Complete Algebra Proof Collection

The Deeper "Why" of Algebra

Factoring, Polynomial, Quadratic, Cartesian, Conic, Symmetry, Logarithmic & Matrix Proofs

Factoring Identity Proofs
- Greatest Common Factor (GCF) — Distributive Property
- Difference of Squares
- Perfect Square Trinomial
- Sum of Cubes
- Difference of Cubes
Polynomial Proofs
- The Division Algorithm
- The Remainder Theorem
- The Factor Theorem
- The Rational Root Theorem
- Fundamental Theorem of Algebra (intuition)
The Quadratic Formula
- Derivation by Completing the Square
- The Discriminant
Cartesian / Coordinate Proofs
- The Midpoint Formula
- Perpendicular Slopes: $m_1 \cdot m_2 = -1$
- Diagonals of a Parallelogram Bisect Each Other
Conic Section Proofs
- Deriving the Parabola from Focus & Directrix
- Deriving the Ellipse from Two Foci
- Deriving the Hyperbola from Two Foci
Symmetry Proofs
- Why $f(-x)=f(x)$ Gives Y-Axis Symmetry
- Every Function = Even Part + Odd Part
Logarithmic & Exponential Proofs
- The Change of Base Formula
- What Is Euler's Number $e$? (Derivation)
- Why $e$ Is Irrational
Matrix & Row Reduction Proofs
- Row-Echelon Form (REF) — Why It Works
- Reduced Row-Echelon Form (RREF) — Uniqueness

I. Factoring Identity Proofs

Each factoring pattern can be proven by expanding the right side and verifying it equals the left. These aren't formulas to memorize on faith — they are algebraic identities with clean proofs.

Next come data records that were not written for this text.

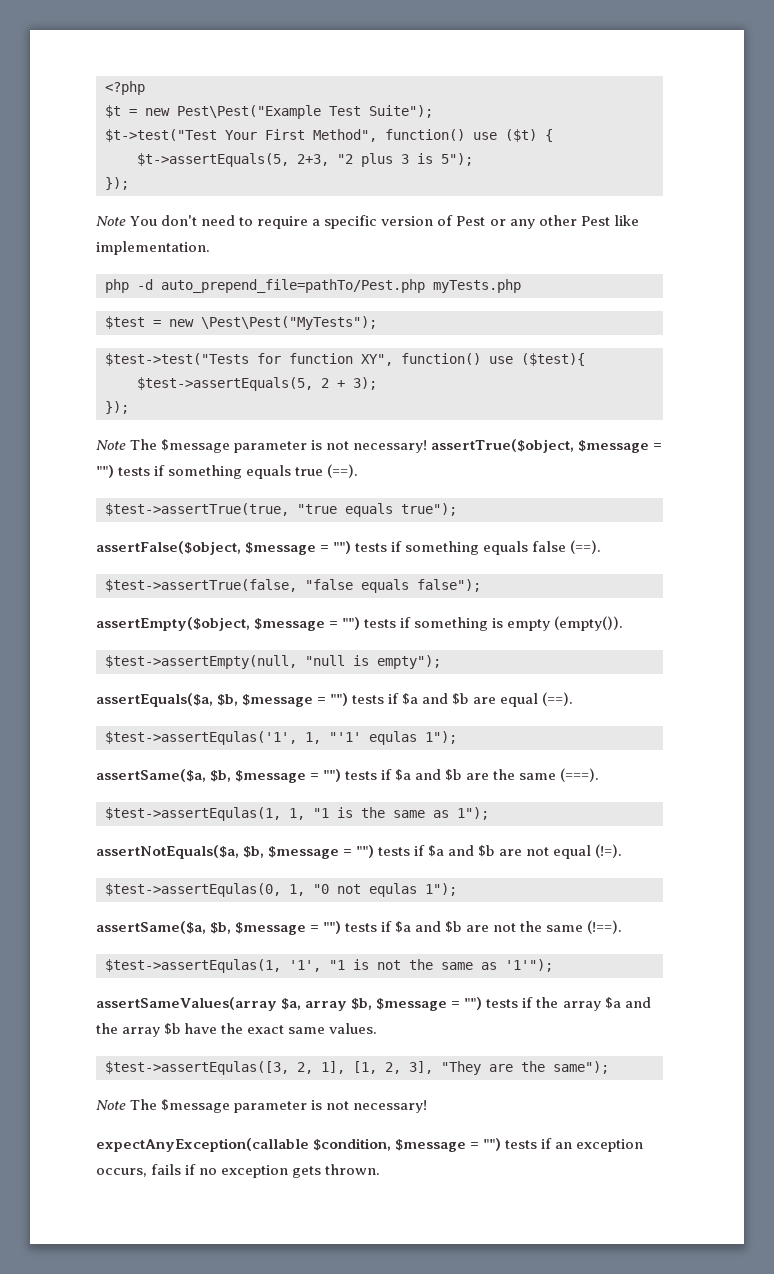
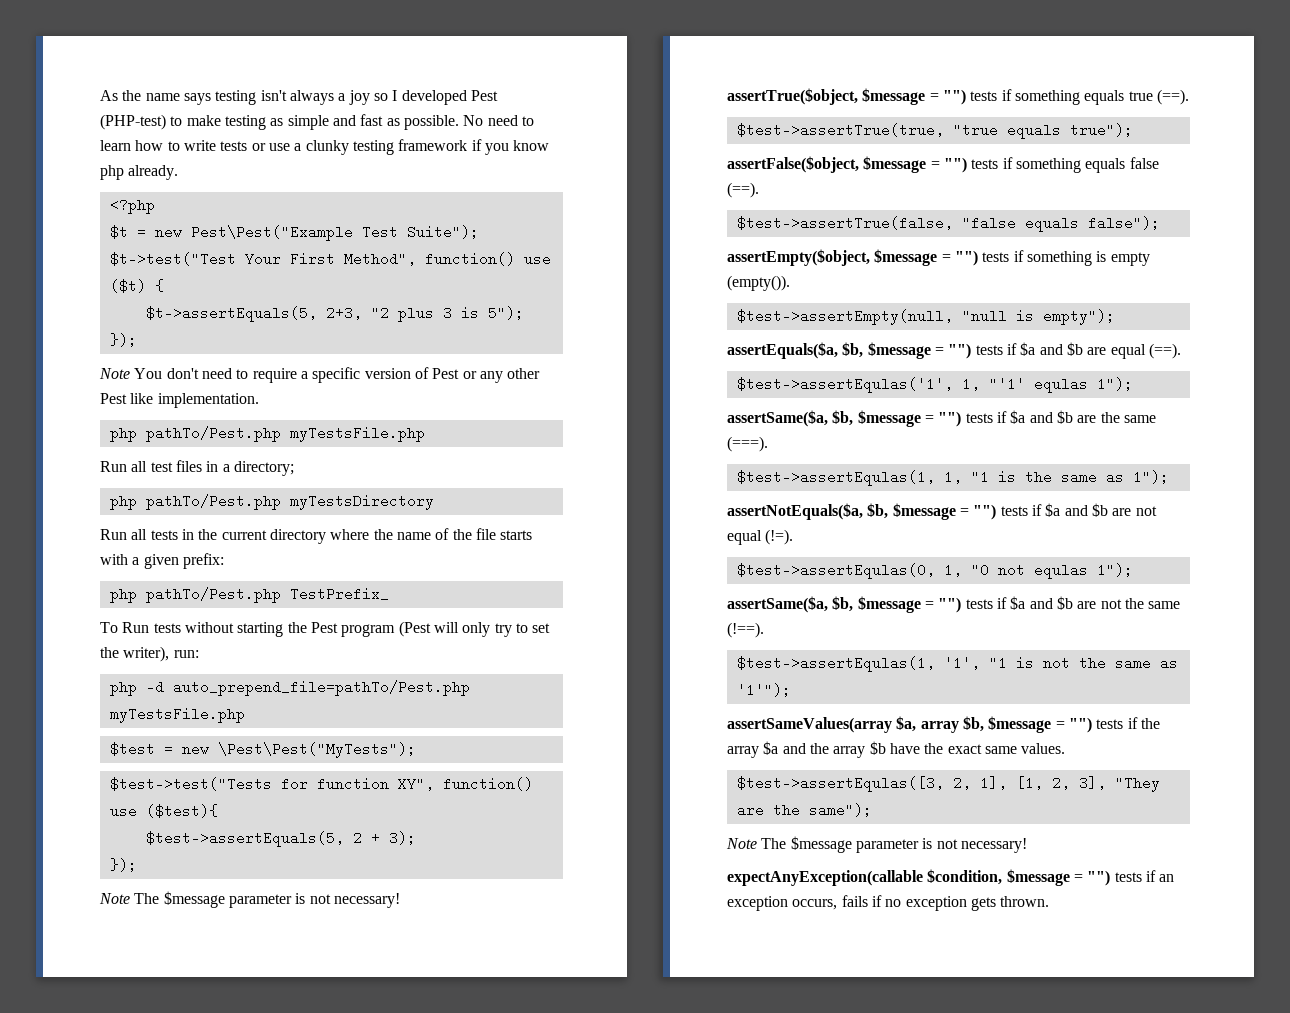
+ As the name says testing isn't always a joy so I developed Pest (PHP-test) to make testing as simple and fast as possible. No need to learn how to write tests or use a clunky testing framework if you know php already.
+ php pathTo/Pest.php myTestsFile.php
+ Run all test files in a directory;
+ php pathTo/Pest.php myTestsDirectory
+ Run all tests in the current directory where the name of the file starts with a given prefix:
+ php pathTo/Pest.php TestPrefix_
+ To Run tests without starting the Pest program (Pest will only try to set the writer), run:
- php -d auto_prepend_file=pathTo/Pest.php myTests.php
+ php -d auto_prepend_file=pathTo/Pest.php myTestsFile.php
  $test->assertEquals(5, 2 + 3);
  });
- Note The $message parameter is not necessary! assertTrue($object, $message = "") tests if something equals true (==).
+ Note The $message parameter is not necessary!
+ assertTrue($object, $message = "") tests if something equals true (==).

1. Greatest Common Factor (GCF) — The Distributive Property

Identity

$$ab + ac = a(b + c)$$

Proof

This is the distributive property read in reverse. The distributive property states:

$$a(b + c) = ab + ac$$

This is an axiom — one of the foundational rules of arithmetic accepted without proof. Factoring out the GCF is simply reading this axiom from right to left: if every term shares the factor $a$, we can "undistribute" it.

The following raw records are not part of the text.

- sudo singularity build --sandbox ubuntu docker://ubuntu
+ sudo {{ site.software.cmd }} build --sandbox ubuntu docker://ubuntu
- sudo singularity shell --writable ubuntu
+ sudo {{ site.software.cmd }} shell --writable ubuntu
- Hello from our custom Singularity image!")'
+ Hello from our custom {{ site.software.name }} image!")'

Example: $6x^2 + 3x = 3x(2x + 1)$. The GCF of $6x^2$ and $3x$ is $3x$. Verify: $3x \cdot 2x + 3x \cdot 1 = 6x^2 + 3x$. ✓

Why it's fundamental

GCF factoring is the first step in every factoring problem. Always look for a common factor before trying any other technique. It simplifies everything that follows.

■ Q.E.D.

2. Difference of Squares

Identity

$$a^2 - b^2 = (a + b)(a - b)$$

Proof — Expand the right side

Multiply $(a + b)(a - b)$ using distribution (FOIL):

$$a \cdot a + a \cdot (-b) + b \cdot a + b \cdot (-b)$$

$$= a^2 - ab + ab - b^2$$

The middle terms $-ab$ and $+ab$ cancel:

$$= a^2 - b^2 \qquad \checkmark$$

Why only difference, not sum?

$a^2 + b^2$ does not factor over the real numbers. The middle terms would need to cancel, but $(a + bi)(a - bi) = a^2 + b^2$ — the factorization requires complex numbers. Over the reals, $a^2 + b^2$ is irreducible.

■ Q.E.D.

3. Perfect Square Trinomial

Identities

$$a^2 + 2ab + b^2 = (a + b)^2$$ $$a^2 - 2ab + b^2 = (a - b)^2$$

Proof — Expand $(a + b)^2$

$(a + b)^2 = (a + b)(a + b)$. Distribute:

$$a \cdot a + a \cdot b + b \cdot a + b \cdot b = a^2 + ab + ab + b^2 = a^2 + 2ab + b^2 \qquad \checkmark$$

The proof for $(a - b)^2 = a^2 - 2ab + b^2$ is identical but with $b$ replaced by $-b$:

$$(a + (-b))^2 = a^2 + 2a(-b) + (-b)^2 = a^2 - 2ab + b^2 \qquad \checkmark$$

How to recognize one

A trinomial $x^2 + bx + c$ is a perfect square if and only if $c = (b/2)^2$. Check: is the constant term the square of half the linear coefficient? If yes, it factors as $(x + b/2)^2$. This recognition is the key to completing the square.

■ Q.E.D.

4. Sum of Cubes

Identity

$$a^3 + b^3 = (a + b)(a^2 - ab + b^2)$$

Proof — Expand the right side

Distribute $a$ and $b$ separately across the trinomial:

$$a(a^2 - ab + b^2) + b(a^2 - ab + b^2)$$

$$= a^3 - a^2b + ab^2 + a^2b - ab^2 + b^3$$

Cancel the middle terms: $-a^2b + a^2b = 0$ and $+ab^2 - ab^2 = 0$:

$$= a^3 + b^3 \qquad \checkmark$$

■ Q.E.D.

5. Difference of Cubes

Identity

$$a^3 - b^3 = (a - b)(a^2 + ab + b^2)$$

Proof — Expand the right side

Distribute $a$ and $(-b)$:

$$a(a^2 + ab + b^2) + (-b)(a^2 + ab + b^2)$$

$$= a^3 + a^2b + ab^2 - a^2b - ab^2 - b^3$$

Again, the middle terms cancel in pairs:

$$= a^3 - b^3 \qquad \checkmark$$

The pattern & generalization

Both cube formulas have the same structure: a binomial times a trinomial, where the trinomial is engineered so the cross terms cancel. The sign pattern is: SOAP — Same, Opposite, Always Positive. The binomial has the Same sign as the original, the first term of the trinomial has the Opposite sign, and the last term is Always Positive.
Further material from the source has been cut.